Take every record and write it out again exactly, with no images included.

> [Given data]:

★ ★ ★ ★

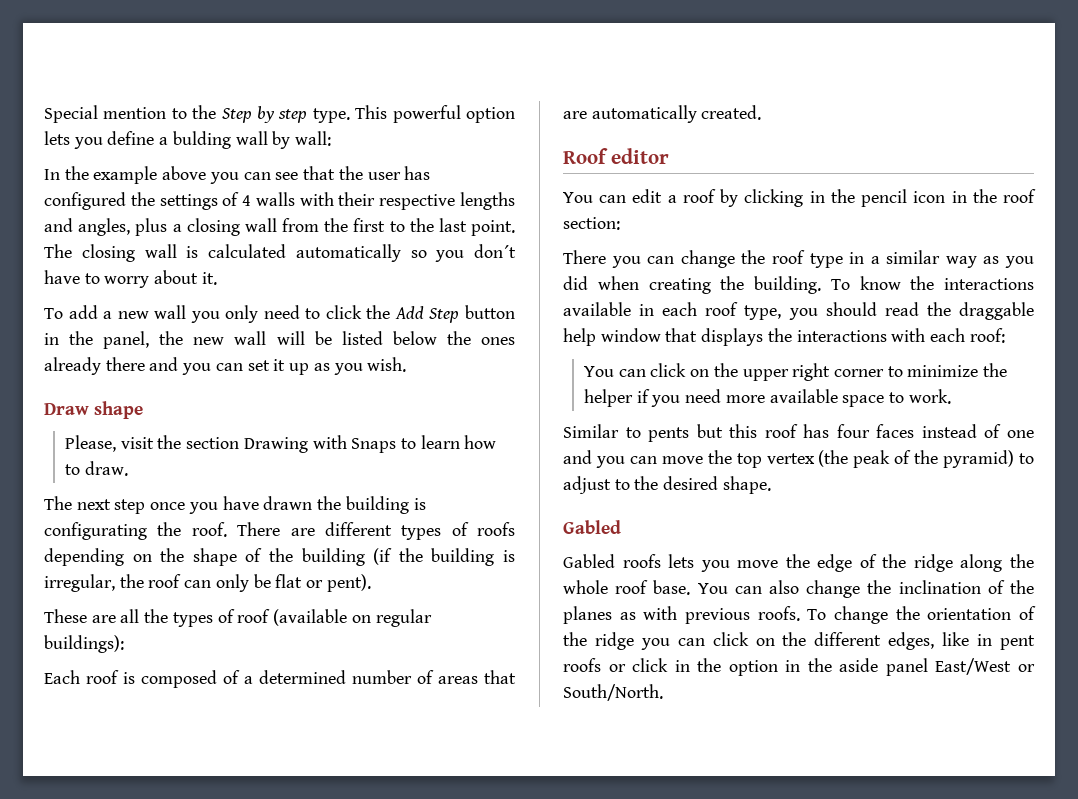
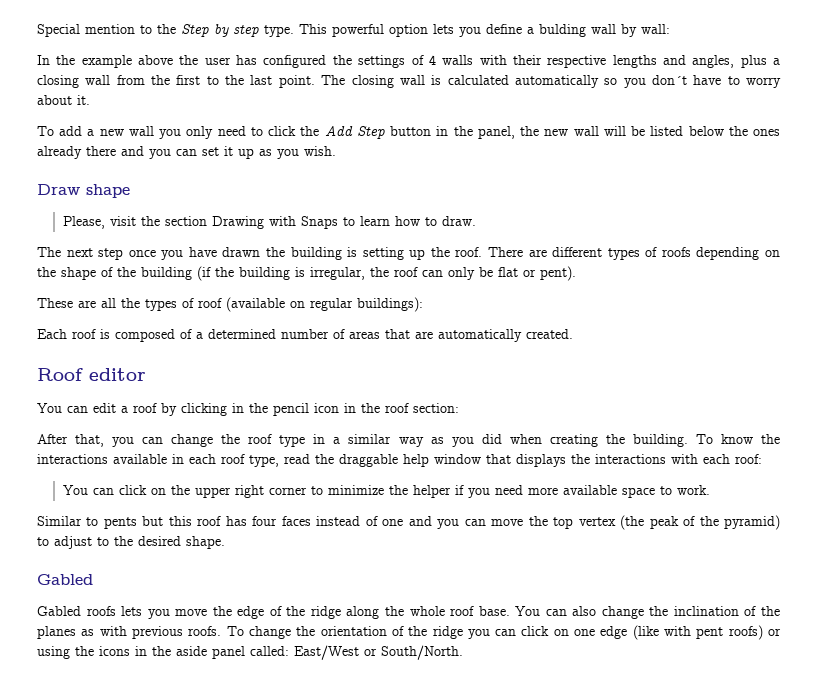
[209,166,336,184] you can see that -> (174, 60) none
[44,522,147,540] configurating -> [362,247,426,260] setting up
[563,250,606,264] There -> [37,434,105,447] After that,
[788,302,877,320] you should -> (279, 461) none
[782,632,1035,650] [563,658,778,676] the different edges, like in pent roofs or click in the option -> [574,625,782,640] [37,646,130,659] one edge (like with pent roofs) or using the icons
(928, 667) none -> [250,646,289,656] called:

★ ★ ★ ★

> [Result of this exercise]:
[209,166,336,184] you can see that -> (174, 60) none
[44,522,147,540] configurating -> [362,247,426,260] setting up
[563,250,606,264] There -> [37,434,105,447] After that,
[788,302,877,320] you should -> (279, 461) none
[782,632,1035,650] [563,658,778,676] the different edges, like in pent roofs or click in the option -> [574,625,782,640] [37,646,130,659] one edge (like with pent roofs) or using the icons
(928, 667) none -> [250,646,289,656] called:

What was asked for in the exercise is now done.